Hive on Alluxio (No FileSystem for scheme: alluxio)

851 views
Skip to first unread message

Christian Rehm

unread,
Sep 12, 2017, 9:57:50 AM9/12/17
to Alluxio Users

Hi guys,

I have alluxio running on the master node of my AWS EMR cluster.

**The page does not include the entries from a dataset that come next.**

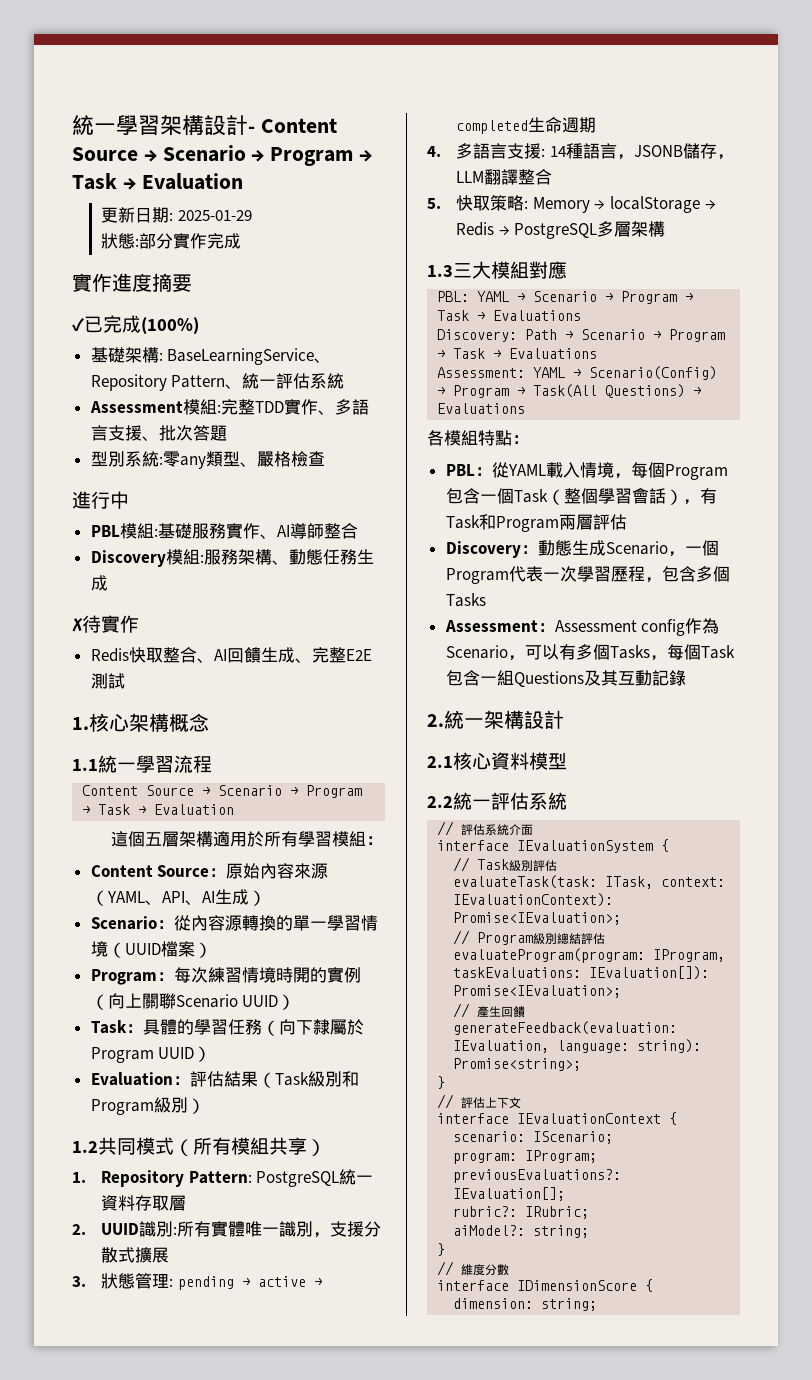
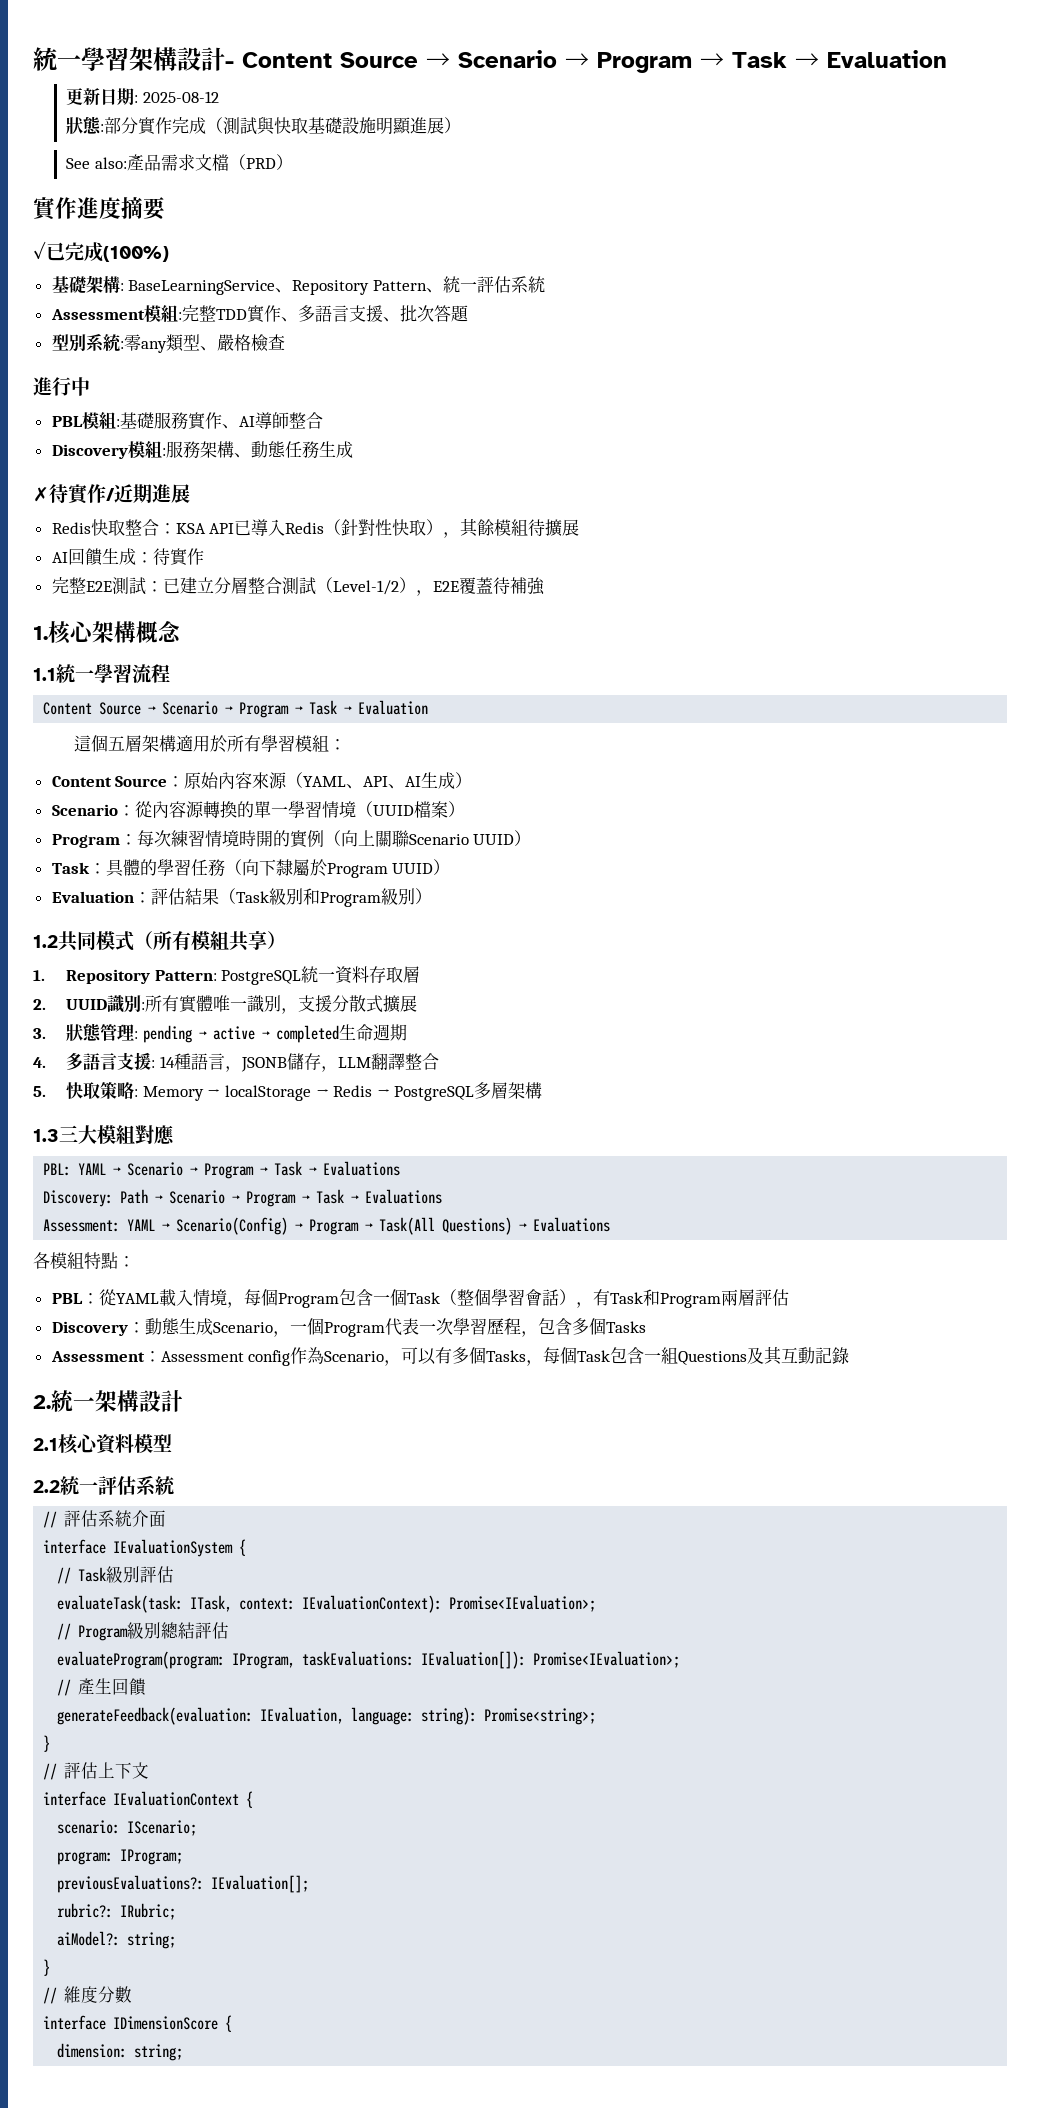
- 更新日期: 2025-01-29
+ 更新日期: 2025-08-12
- 狀態:部分實作完成
+ 狀態:部分實作完成（測試與快取基礎設施明顯進展）
+ See also:產品需求文檔（PRD）
- ✗待實作
+ ✗待實作/近期進展
- Redis快取整合、AI回饋生成、完整E2E測試
+ Redis快取整合：KSA API已導入Redis（針對性快取），其餘模組待擴展
+ AI回饋生成：待實作
+ 完整E2E測試：已建立分層整合測試（Level-1/2），E2E覆蓋待補強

My current task is to create Hive External Tables from data in Alluxio.

I have followed the Alluxio documentation and have:

  • added export HIVE_AUX_JARS_PATH=/home/hadoop/alluxio-1.5.0-hadoop-2.7/client/default/alluxio-1.5.0-default-client.jar to hive-env.sh in /etc/hive/conf
  • added  <property><name>fs.defaultFS</name><value>alluxio://hostname:19998</value></property> to hive-site.xml in /etc/hive/conf
  • as well as <property><name>fs.hdfs.impl</name><value>org.apache.hadoop.hdfs.DistributedFileSystem</value></property>
  • changed the fs.defaultFS property to  <value>alluxio://hostname:19998</value> and added fs.alluxio.impl, fs.AbstractFileSystem.alluxio.impl and fs.alluxio-ft.impl (as stated somewhere in the docs) in core-sites.xml in /etc/hadoop/conf
  • added export HADOOP_CLASSPATH=/home/hadoop/alluxio-1.5.0-hadoop-2.7/core/client/target/alluxio-1.5.0-hadoop-client.jar:${HADOOP_CLASSPATH} to hadoop-env.sh in /etc/hadoop/conf
  • removed <property> <name>hive.execution.engine</name> <value>tez</value> </property> from hive-site.xml in /etc/hive/conf
  • copied alluxio-1.5.0-default-client.jar to /usr/lib/hive/lib

I can start Hive and it seems to sync properly with Alluxio, but once I try to execute something in Hive, for example create a table:

from docs:
hive> CREATE TABLE u_user (
userid INT,
age INT,
gender CHAR(1),
occupation STRING,
zipcode STRING)
ROW FORMAT DELIMITED
FIELDS TERMINATED BY '|'
STORED AS TEXTFILE;
I get following error:

$ hive
SLF4J: Class path contains multiple SLF4J bindings.
SLF4J: Found binding in [jar:file:/usr/lib/hive/lib/alluxio-1.5.0-default-client.jar!/org/slf4j/impl/StaticLoggerBinder.class]
SLF4J: Found binding in [jar:file:/usr/lib/hive/lib/log4j-slf4j-impl-2.4.1.jar!/org/slf4j/impl/StaticLoggerBinder.class]
SLF4J: Found binding in [jar:file:/home/hadoop/alluxio-1.5.0-hadoop-2.7/client/default/alluxio-1.5.0-default-client.jar!/org/slf4j/impl/StaticLoggerBinder.class]
SLF4J: See http://www.slf4j.org/codes.html#multiple_bindings for an explanation.
SLF4J: Actual binding is of type [org.slf4j.impl.Log4jLoggerFactory]
17/09/12 13:54:27 INFO conf.HiveConf: Found configuration file file:/etc/hive/conf.dist/hive-site.xml

Logging initialized using configuration in file:/etc/hive/conf.dist/hive-log4j2.properties Async: false
17/09/12 13:54:30 INFO SessionState:
Logging initialized using configuration in file:/etc/hive/conf.dist/hive-log4j2.properties Async: false
17/09/12 13:54:31 INFO hive.metastore: Trying to connect to metastore with URI thrift://ip-172-26-139-20.eu-central-1.compute.internal:9083
17/09/12 13:54:31 INFO hive.metastore: Opened a connection to metastore, current connections: 1
17/09/12 13:54:31 INFO hive.metastore: Connected to metastore.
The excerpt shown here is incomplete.